[Before and after images]
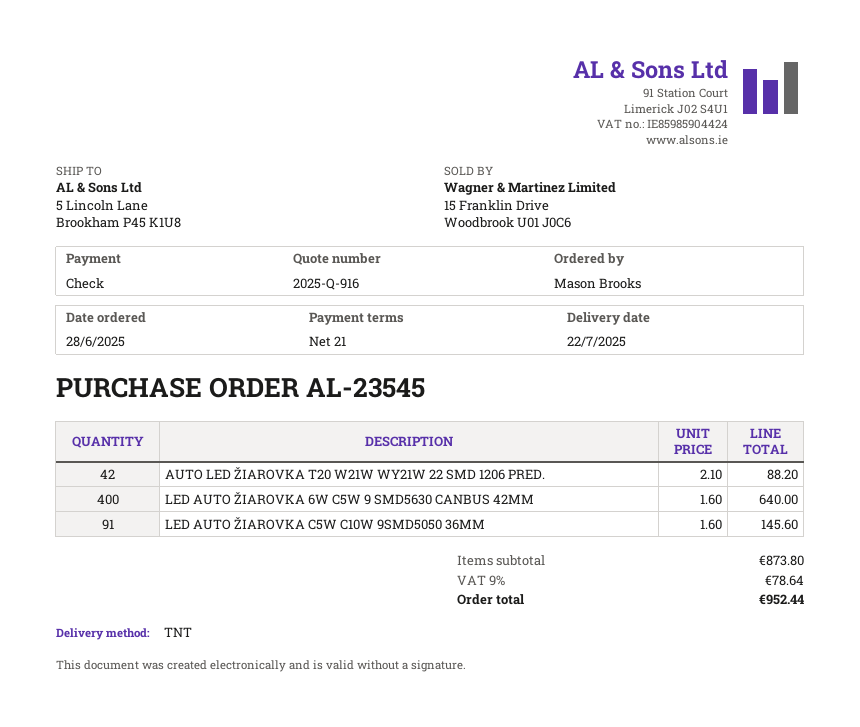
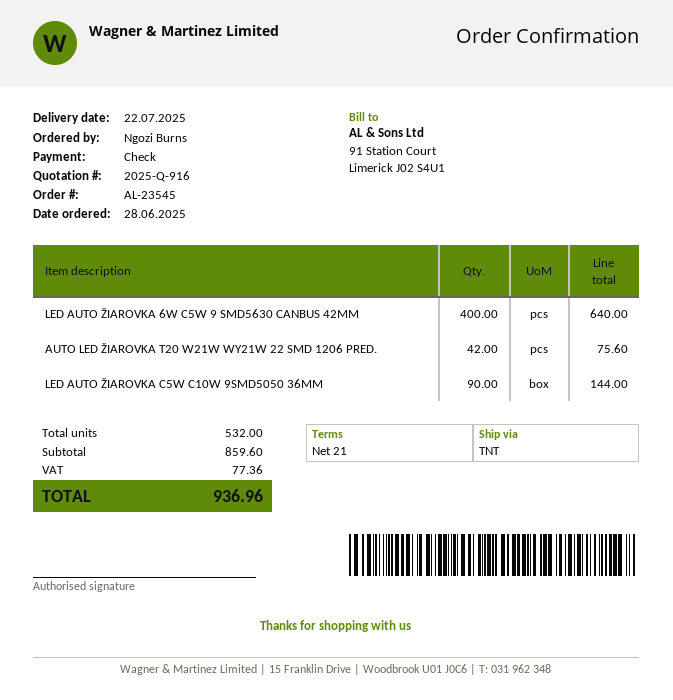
ordered by: Mason Brooks -> Ngozi Burns
AUTO LED ŽIAROVKA T20 W21W WY21W 22 SMD 1206 PRED.: 42 for 88.20 -> 42 for 75.60
LED AUTO ŽIAROVKA C5W C10W 9SMD5050 36MM: 91 for 145.60 -> 90 for 144.00
subtotal: 873.80 -> 859.60
tax: 78.64 -> 77.36
total: 952.44 -> 936.96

▸ Instructions for the task: The entries are to be printed exactly as written; the pictures are to be left out.

▸ Result of this task:
ordered by: Mason Brooks -> Ngozi Burns
AUTO LED ŽIAROVKA T20 W21W WY21W 22 SMD 1206 PRED.: 42 for 88.20 -> 42 for 75.60
LED AUTO ŽIAROVKA C5W C10W 9SMD5050 36MM: 91 for 145.60 -> 90 for 144.00
subtotal: 873.80 -> 859.60
tax: 78.64 -> 77.36
total: 952.44 -> 936.96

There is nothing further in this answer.